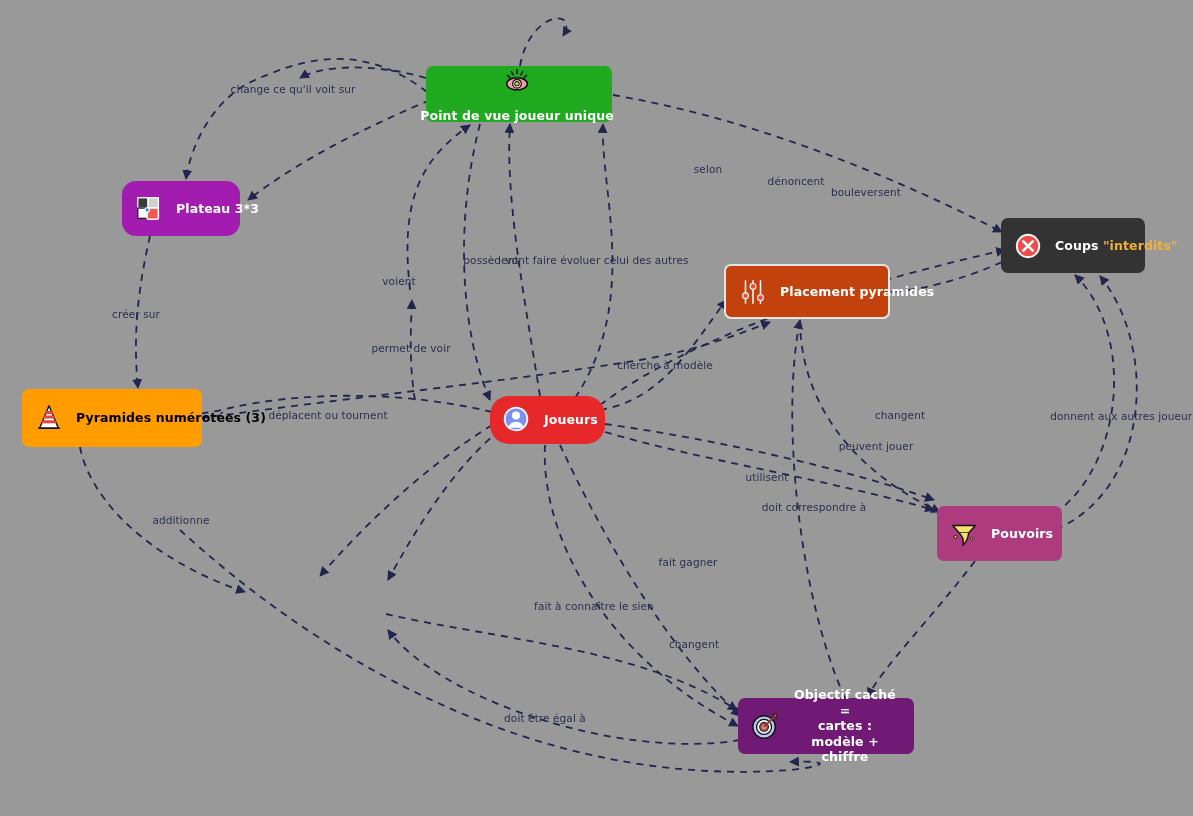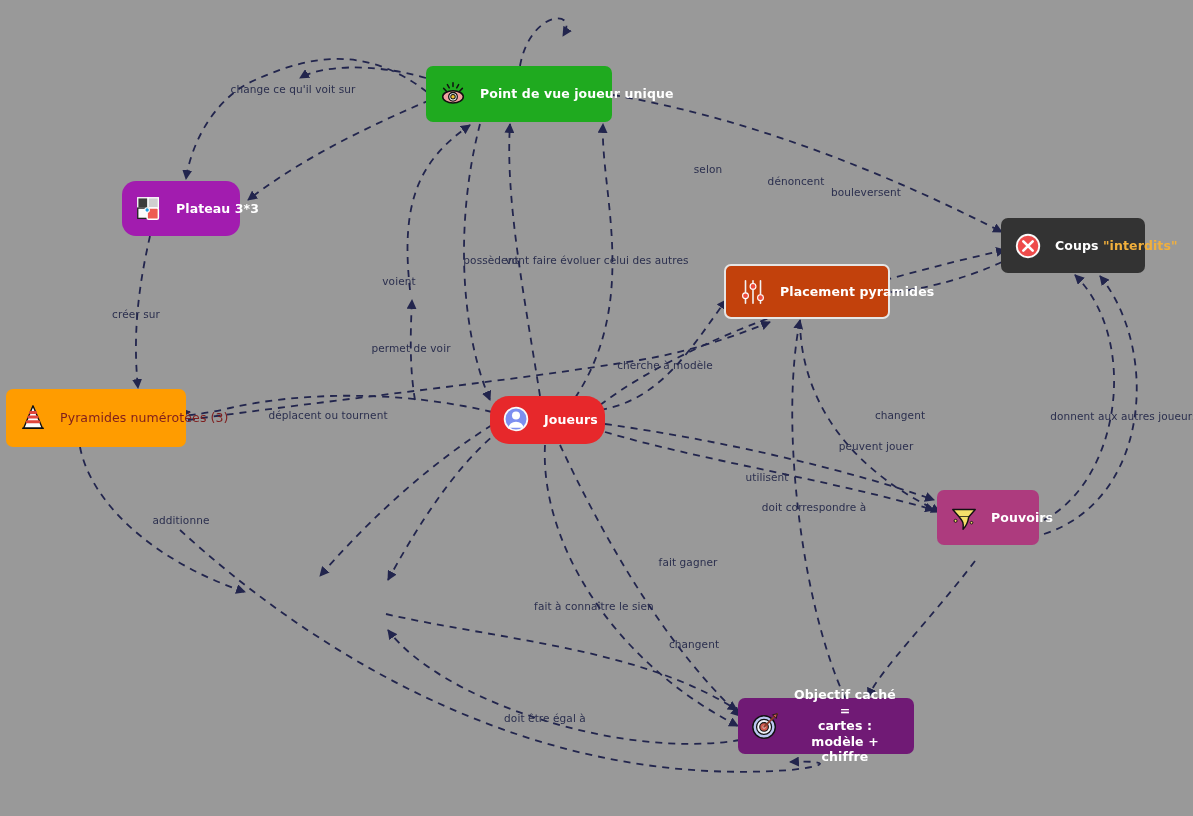--- a/index.html
+++ b/index.html
@@ -48,21 +48,21 @@
   .node .ico {
     flex: 0 0 auto;
     width: 30px;
     height: 30px;
     display: block;
   }
 
   
   .n-pdv      { background: #1faa1f; }
   .n-plateau  { background: #a21caf; border-radius: 14px; }
-  .n-pyr      { background: #ff9c00; color: #7f1d1d; font-weight: 400; }
+  .n-pyr      { background: #ff9c00; color: #000000; font-weight: 700; margin-left: 16px; }
   .n-placement{ background: #c2410c; border: 2px solid #e5e5e5; }
   .n-coups    { background: #333333; }
   .n-joueurs  { background: #e7282b; }
   .n-pouvoirs { background: #ad3b7e; }
   .n-resultat { background: #8d27b8; }
   .n-objectif { background: #701a75; }
 
   .edge-label {
     position: absolute;
     color: #2b2f4e;
@@ -146,21 +146,21 @@
       <path d="M 180 530 C 300 640 520 790 790 770 C 830 766 830 760 790 762"></path>
 
       <path d="M 188 420 C 330 400 520 380 640 360 C 700 350 750 330 770 322"></path>
 
       <path d="M 492 425 C 420 470 360 530 320 576"></path>
 
       <path d="M 480 124 C 455 220 460 330 490 400"></path>
     </g>
   </svg>
 
-  <div class="node n-pdv" style="left:426px; top:66px; width:186px; height:56px;">
+  <div class="node n-pdv" style="left:426px; top:66px; width:186px; height:56px;flex-direction:column;">
     <span class="ico">
       <svg viewBox="0 0 32 32" width="30" height="30">
         <g stroke="#111" stroke-width="1.6" stroke-linecap="round">
           <path d="M16 4 v4 M10 6 l2 3.5 M22 6 l-2 3.5 M6 10 l3 3 M26 10 l-3 3"></path>
         </g>
         <ellipse cx="16" cy="19" rx="11" ry="6.5" fill="#f2a0a0" stroke="#111" stroke-width="1.6"></ellipse>
         <circle cx="16" cy="19" r="4.6" fill="#fff" stroke="#111" stroke-width="1.4"></circle>
         <circle cx="16" cy="19" r="2.4" fill="#f2c230" stroke="#111" stroke-width="1.1"></circle>
       </svg>
     </span>
@@ -219,21 +219,21 @@
     <span class="ico">
       <svg viewBox="0 0 32 32" width="28" height="28">
         <circle cx="16" cy="16" r="13" fill="#7d8ff0" stroke="#fafafa" stroke-width="2"></circle>
         <circle cx="16" cy="12" r="4.6" fill="#fff"></circle>
         <path d="M7.5 26 a8.5 7 0 0 1 17 0 z" fill="#fff"></path>
       </svg>
     </span>
     <span class="label">Joueurs</span>
   </div>
 
-  <div class="node n-pouvoirs" style="left:937px; top:490px; width:102px; height:55px;">
+  <div class="node n-pouvoirs" style="left:937px; top:506px; width:125px; height:55px;">
     <span class="ico">
       <svg viewBox="0 0 32 32" width="30" height="30">
         <path d="M4 7 h24 l-7 8 h-10 z" fill="#f5e06a" stroke="#111" stroke-width="1.5" stroke-linejoin="round"></path>
         <path d="M11 15 c3 4 5 5 4 13 c3 -3 5 -6 6 -13" fill="#f5e06a" stroke="#111" stroke-width="1.5" stroke-linejoin="round"></path>
         <circle cx="7" cy="19" r="1.6" fill="#f5e06a" stroke="#111" stroke-width="1"></circle>
         <circle cx="24" cy="21" r="1.4" fill="#f5e06a" stroke="#111" stroke-width="1"></circle>
       </svg>
     </span>
     <span class="label">Pouvoirs</span>
   </div>

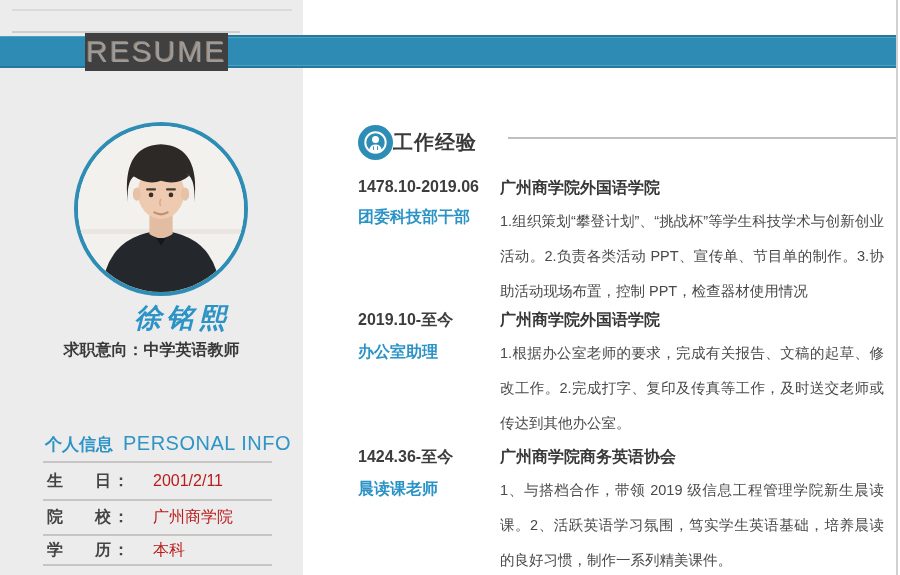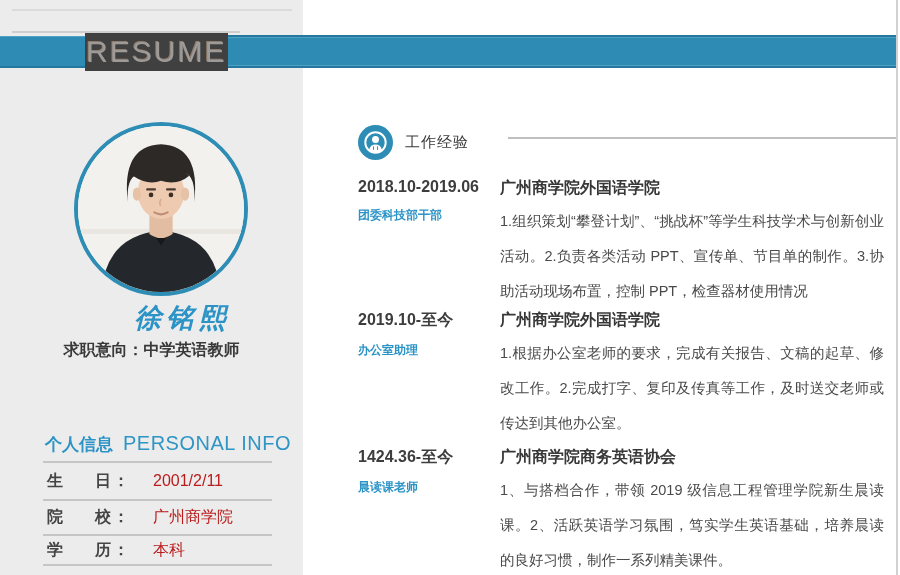--- a/index.html
+++ b/index.html
@@ -70,31 +70,31 @@
               font-size:16px; font-weight:bold; color:#444444; }
   .pi-colon { font-size:16px; font-weight:bold; color:#444444; margin-left:2px; }
   .pi-value { font-size:16px; color:#b91c1c; margin-left:24px; white-space:nowrap; }
 
   
   .we-header { position:absolute; left:358px; top:124px; height:36px; display:flex; align-items:center; }
   .we-icon {
     width:35px; height:35px; border-radius:50%; background:#2e8db5;
     display:flex; align-items:center; justify-content:center; flex:0 0 auto;
   }
-  .we-title { font-size:15px; font-weight:normal; color:#393939; margin-left:12px; letter-spacing:1px; }
+  .we-title { font-size:20px; font-weight:bold; color:#393939; letter-spacing:1px; }
   .we-rule { position:absolute; left:508px; top:137px; width:389px; height:2px; background:#c0bfbe; }
 
   .entry { position:absolute; left:358px; display:flex; }
   .entry.e0 { top:178px; }
   .entry.e1 { top:310px; }
   .entry.e2 { top:447px; }
   .entry-left  { width:142px; flex:0 0 auto; }
   .entry-right { width:384px; }
   .period { font-size:16px; font-weight:bold; color:#3d3d3d; white-space:nowrap; }
-  .role   { font-size:12px; font-weight:bold; color:#2b93c6; margin-top:11px; white-space:nowrap; }
+  .role   { font-size:16px; font-weight:bold; color:#2b93c6; margin-top:11px; white-space:nowrap; }
   .org    { font-size:16px; font-weight:bold; color:#383838; white-space:nowrap; }
   .desc   { margin-top:5px; font-size:14.5px; line-height:35px; color:#4a4a4a; text-align:justify; }
 
   .right-edge { position:absolute; left:896px; top:0; width:2px; height:575px; background:#d2d1d0; }
 </style>
 </head>
 <body>
 
 <div class="sidebar"></div>
 <div class="topline1"></div>
@@ -177,21 +177,21 @@
       <rect x="15.4" y="22" width="1" height="3.6" fill="#2e8db5"></rect>
       <rect x="19.6" y="22" width="1" height="3.6" fill="#2e8db5"></rect>
     </svg>
   </span>
   <span class="we-title">工作经验</span>
 </div>
 <div class="we-rule"></div>
 
 <div class="entry e0">
   <div class="entry-left">
-    <div class="period">2018.10-2019.06</div>
+    <div class="period">1478.10-2019.06</div>
     <div class="role">团委科技部干部</div>
   </div>
   <div class="entry-right">
     <div class="org">广州商学院外国语学院</div>
     <div class="desc">1.组织策划“攀登计划”、“挑战杯”等学生科技学术与创新创业活动。2.负责各类活动 PPT、宣传单、节目单的制作。3.协助活动现场布置，控制 PPT，检查器材使用情况</div>
   </div>
 </div>
 
 <div class="entry e1">
   <div class="entry-left">

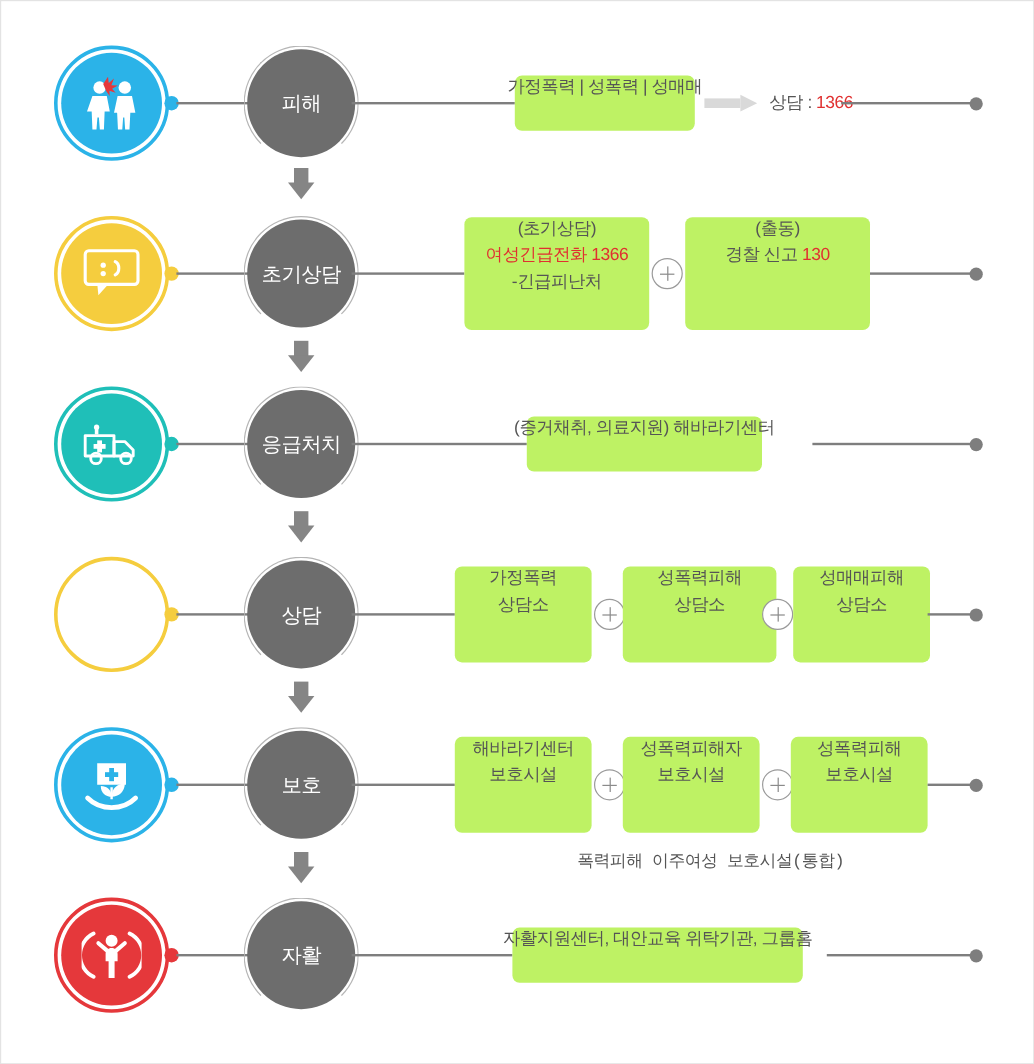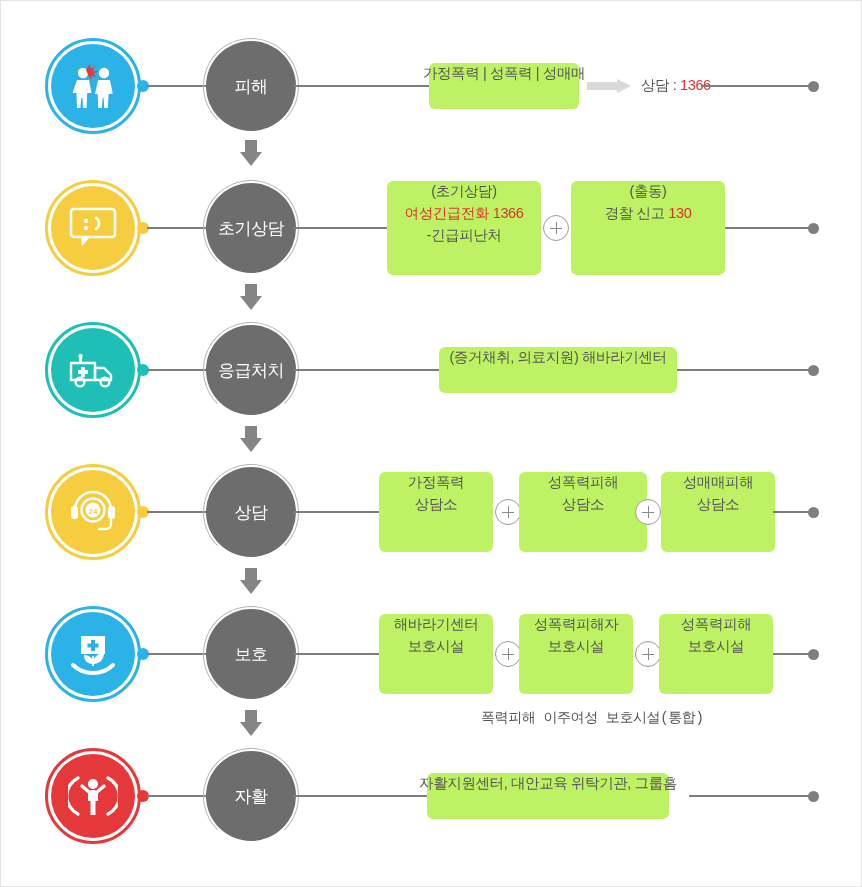--- a/index.html
+++ b/index.html
@@ -317,47 +317,36 @@
 
     <div class="hline" style="left:146px;width:62px;"></div>
 
     <div class="stage">
       <div class="stage-arc"></div>
       <div class="stage-disc">응급처치</div>
     </div>
 
     <div class="hline" style="left:292px;width:146px;"></div>
 
-    <div class="box" style="left:438px;top:-23px;width:238px;height:46px;">
+    <div class="box" style="left:438px;top:-23px;width:196px;height:46px;">
       <span class="ln">(증거채취, 의료지원) 해바라기센터</span>
     </div>
 
     <div class="hline" style="left:676px;width:136px;"></div>
     <div class="end-dot"></div>
   </div>
 
   <div class="darrow" style="top:425px;">
     <div class="d-shaft"></div>
       <div class="d-head"></div>
   </div>
 
   <div class="row" style="top:511px;">
     <div class="icon-wrap" style="color:#f5cd3e;">
       <div class="icon-ring"></div>
-      <div class="icon-disc">
-        <svg width="52" height="48" viewBox="0 0 52 48" aria-hidden="true">
-          <circle cx="26" cy="22" r="11.5" fill="none" stroke="#fff" stroke-width="2.4"></circle>
-          <circle cx="26" cy="22" r="7.5" fill="#fff"></circle>
-          <text x="26" y="25.5" font-size="8" text-anchor="middle" fill="#f5cd3e" font-family="Liberation Sans, sans-serif" font-weight="bold">24</text>
-          <path d="M8 22a18 18 0 0136 0" fill="none" stroke="#fff" stroke-width="2.6"></path>
-          <rect x="4" y="18" width="7" height="13" rx="3.2" fill="#fff"></rect>
-          <rect x="41" y="18" width="7" height="13" rx="3.2" fill="#fff"></rect>
-          <path d="M44 31v5a5 5 0 01-5 5h-7" fill="none" stroke="#fff" stroke-width="2.4" stroke-linecap="round"></path>
-        </svg>
-      </div>
     </div>
     <div class="icon-dot" style="color:#f5cd3e;"></div>
 
     <div class="hline" style="left:146px;width:62px;"></div>
 
     <div class="stage">
       <div class="stage-arc"></div>
       <div class="stage-disc">상담</div>
     </div>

=====

Exercise description:
Go through the material and say how many lines include "none". The number alone will do.

Written response:
3